• [EXERCISE] In the records, find every line with the word "number" and copy it out.

• [INFORMATION SHOWN]

————————

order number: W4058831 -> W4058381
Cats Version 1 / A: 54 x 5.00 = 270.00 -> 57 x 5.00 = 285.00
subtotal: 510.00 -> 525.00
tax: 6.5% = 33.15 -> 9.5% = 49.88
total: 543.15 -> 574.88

————————

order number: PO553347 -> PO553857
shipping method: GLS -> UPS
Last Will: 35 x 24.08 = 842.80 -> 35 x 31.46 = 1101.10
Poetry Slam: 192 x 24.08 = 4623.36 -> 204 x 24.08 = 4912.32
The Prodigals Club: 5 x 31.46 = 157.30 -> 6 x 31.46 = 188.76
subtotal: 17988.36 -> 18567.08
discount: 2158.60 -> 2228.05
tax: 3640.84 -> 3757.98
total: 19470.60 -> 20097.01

————————

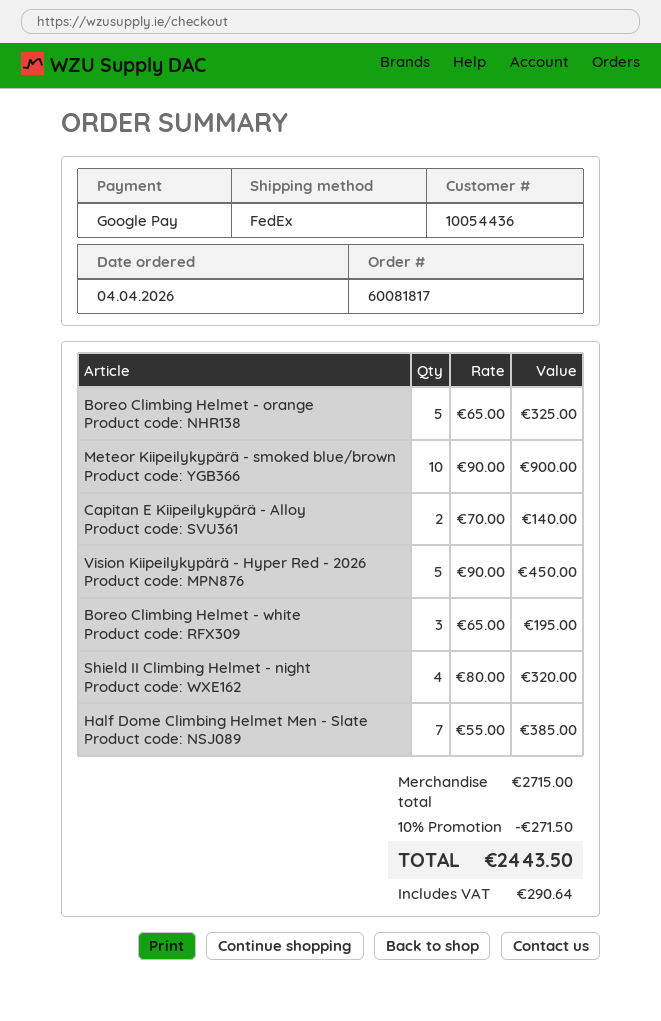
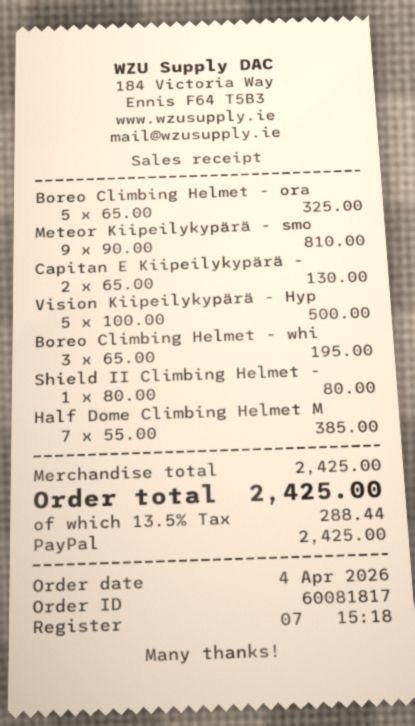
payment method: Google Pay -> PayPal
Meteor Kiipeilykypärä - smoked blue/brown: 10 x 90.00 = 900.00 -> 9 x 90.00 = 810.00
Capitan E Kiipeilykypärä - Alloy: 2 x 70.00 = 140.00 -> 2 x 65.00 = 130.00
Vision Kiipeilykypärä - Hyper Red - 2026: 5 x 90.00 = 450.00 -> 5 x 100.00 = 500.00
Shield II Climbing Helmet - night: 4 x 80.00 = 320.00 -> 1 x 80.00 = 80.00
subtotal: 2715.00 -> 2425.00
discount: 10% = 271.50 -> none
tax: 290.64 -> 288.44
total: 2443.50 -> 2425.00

————————

• [YOUR RESPONSE]
order number: W4058831 -> W4058381
order number: PO553347 -> PO553857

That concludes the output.